Jornal Correio Braziliense

Dyogo Oliveira acredita que reforma da Previdência será aprovada em 2017

Ele não cogita que a mudança nas aposentadorias ficará para o ano que vem, pois o controle do crescimento da dívida pública chegará a 100% do PIB em 2021, sem a reforma

Rosana Hessel
De acordo com Oliveira, as mudanças da reforma será gradual - Foto: Luis Nova/Esp. CB/D.A Press
O ministro do Planejamento, Dyogo Oliveira, está mais confiante com o avanço da reforma da Previdência, apesar da piora da confiança nos mercados que abriram com queda na Bolsa de Valores de São Paulo (B3) com queda de quase 2% enquanto o dólar subia 1,67%. Para ele, a proposta será aprovada ainda este ano na Câmara dos Deputados. Ele não cogita que a mudança nas aposentadorias ficará para o ano que vem, pois o controle do crescimento da dívida pública chegará a 100% do Produto Interno Bruto (PIB) em 2021, sem a reforma.
 
“Com a reforma, a dívida pública se estabiliza em 80%, e vamos ter um PIB maior e juro menor”, destacou Oliveira, nesta quinta-feira (07/12), durante café da manhã com jornalistas. Ele disse que o jantar com líderes, realizado ontem no Palácio da Alvorada, havia menos resistência dos parlamentares.
 
“Estou muito mais otimista com a reforma da Previdência.

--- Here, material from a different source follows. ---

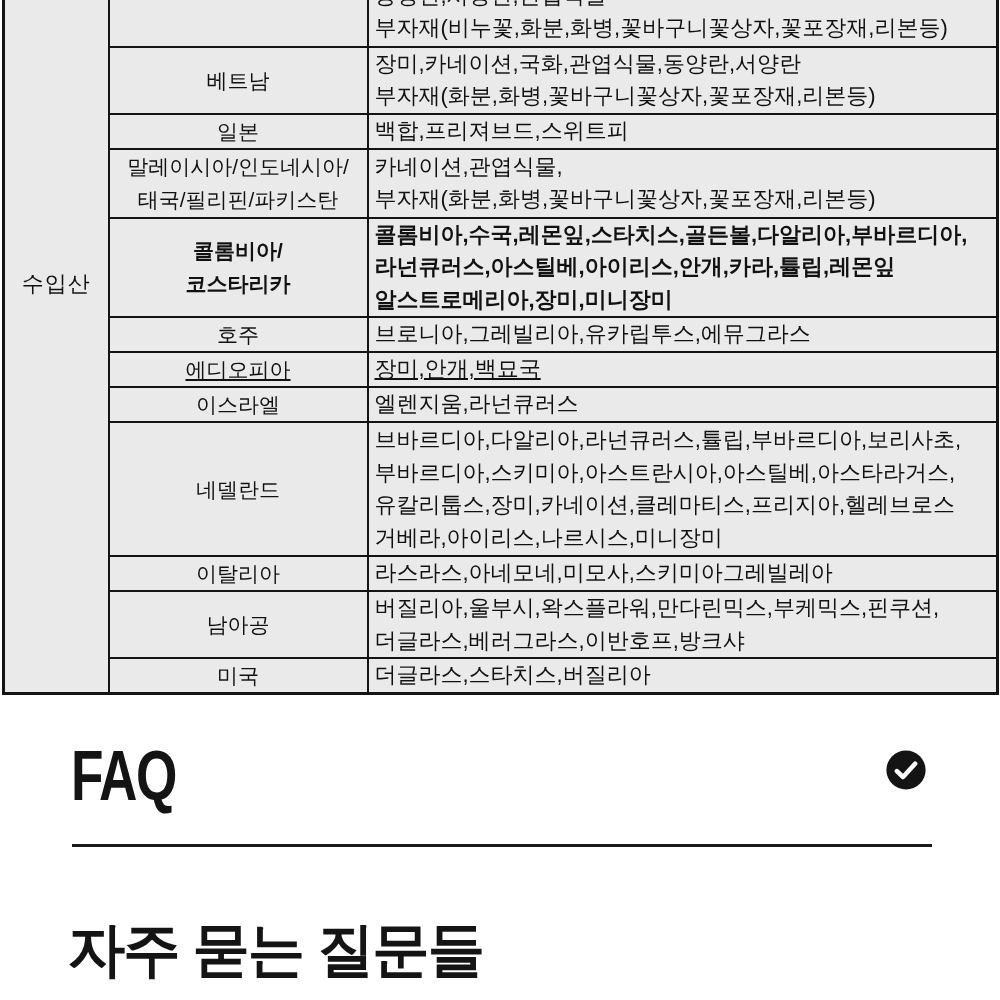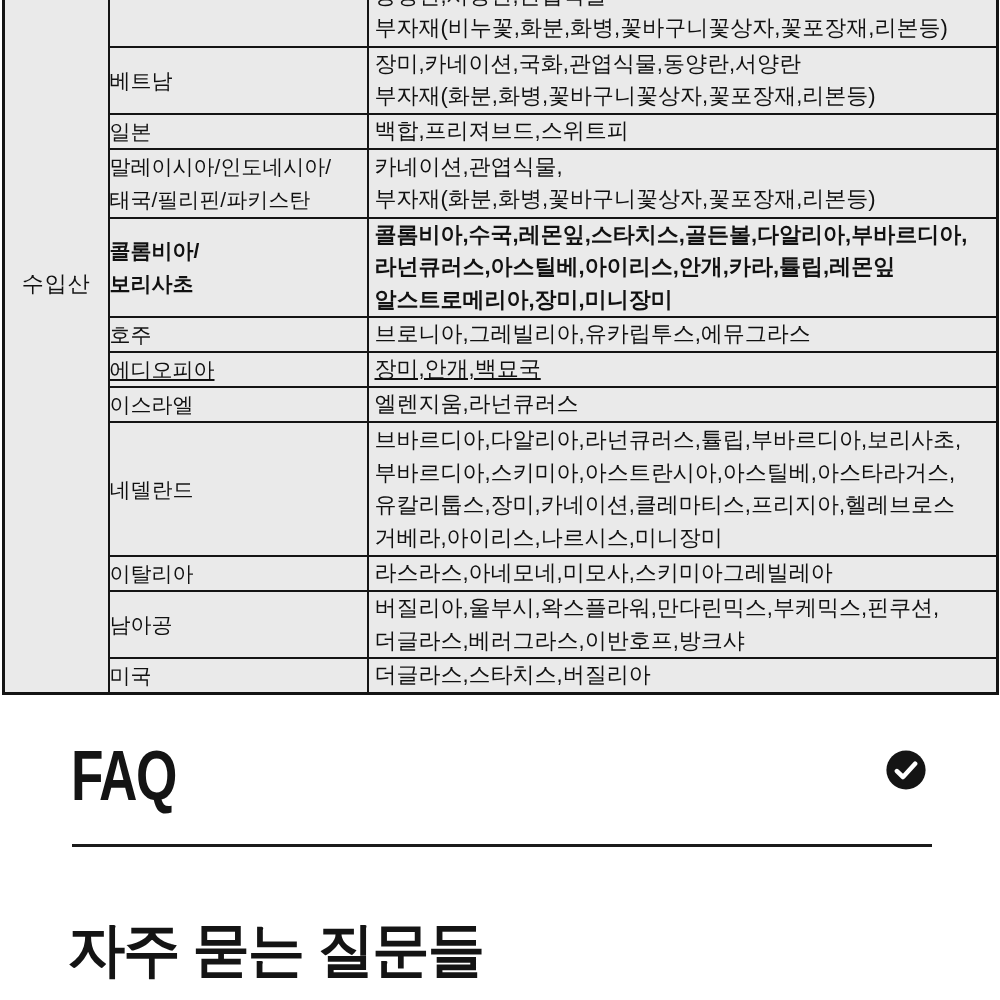"베트남" td.country { text-align: left -> center }
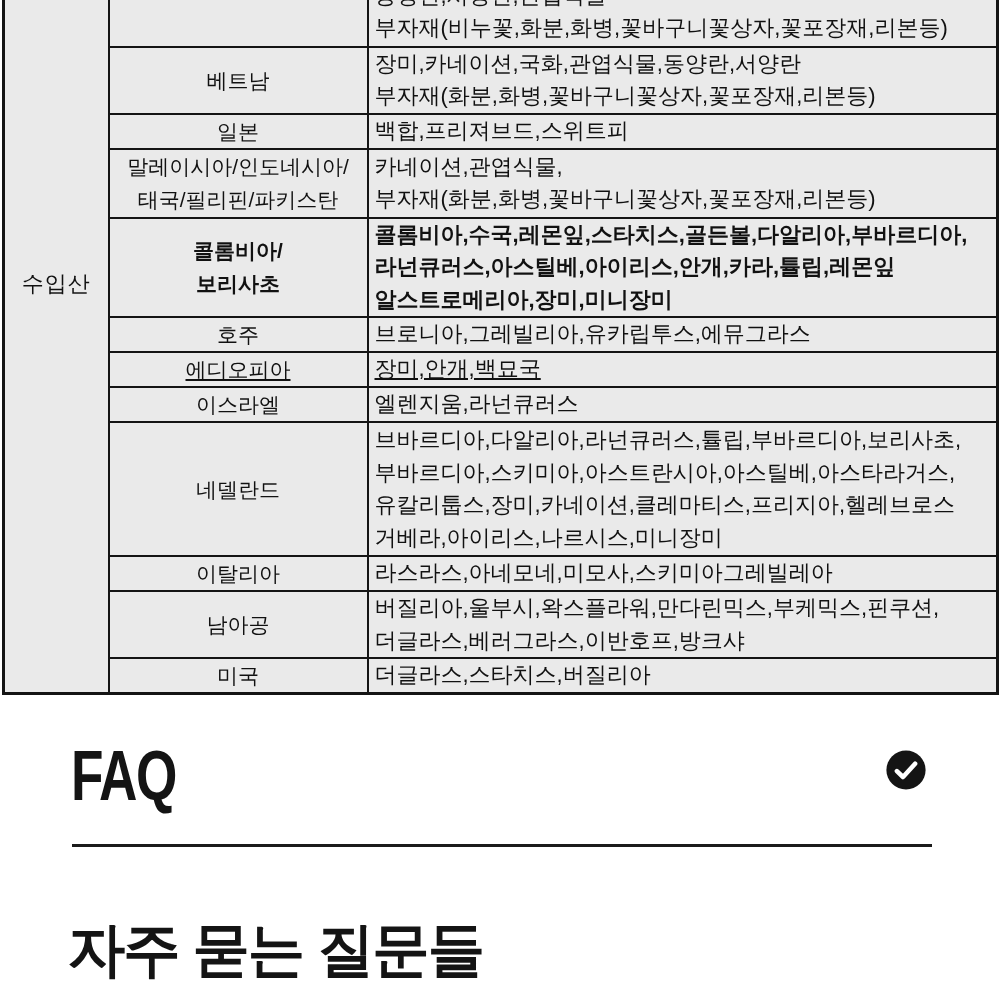"보리사초" div { text: 보리사초 -> 코스타리카 }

Com as discussões que estão ocorrendo, a adesão está crescendo porque a nova proposta tem menos resistência”, afirmou ele, acrescentando que, ontem, teve líder que disse que o cenário era péssimo no começo do ano e hoje passou para razoável. “Com mais trabalho de convencimento, a reforma vai alavancar um nível bom de aprovação”, apostou.
 
De acordo com Oliveira, as mudanças da reforma será gradual, mas será possível entregar “mais de R$ 500 bilhões nos primeiros 10 anos”.  “É um impacto relevante”, frisou ele, reconhecendo que, no primeiro ano, essa redução de despesas com a Previdência será mínimo.

PIB

O chefe do Planejamento destacou que  o desempenho do PIB neste ano e no próximo ficarão acima das previsões atuais do governo, de alta de 0,5% e 2%, respectivamente. “Os últimos dados do PIB brasileiro do terceiro trimestre indicam que o carregamento estatístico de 2017 está em 1% e é bastante possível que a economia encerre o ano com alta acima de 1%”, disse. “
 
“O cenário aponta mesmo para um consenso em torno de 2,5%, talvez um pouco mais, o que é um número importante ainda abaixo do potencial, o que só reforça a continuidade do processo de reformas”, disse ele, acrescentando que é preciso avançar em outras reformas, principalmente, a tributária, “elemento importante de estabelecimento de bases para uma economia com PIB potencial mais alto”.

Receita

O ministro ainda demonstrou confiança com o crescimento das receitas em 2018 devido à revisão para cima das projeções do PIB no ano que vem.  Ele adiantou que o governo não está contabilizando receitas extraordinárias na área de petróleo, que podem ajudar no cumprimento da meta fiscal, de deficit de até R$ 159 bilhões nas contas do governo federal.
 
“Estamos muito otimistas a respeito da arrecadação no ano que vem. Teremos a continuidade do processo de recuperação de desde agosto estamos percebendo a realização de receita até um pouco acima do previsto, mas tem sido um movimento consistente que reflete outro movimento a recuperação da economia, que será mais disseminada no ano que vem”, afirmou.
 
“As receitas vão continuar performando bem em 2018. E fomos muito conservadores. Deixamos de fora pontos que podem contribuir no Orçamento, como a revisão dos valores da cessão onerosa do pré-sal e leilão de petróleo”, completou.
 
Oliveira não demonstrou preocupação com o adiamento de algumas propostas para elevar a receita que dependem do Congresso. Para ele, se a medida provisória do adiamento dos reajustes dos servidores não for aprovada neste ano, isso pode ocorrer no ano que vem e não atrapalhará a postergação dos aumentos, que passará a vigorar a partir de janeiro. No entanto, o projeto de lei da desoneração, segundo ele, precisa ser votado este ano para começar a valer a partir do início do ano.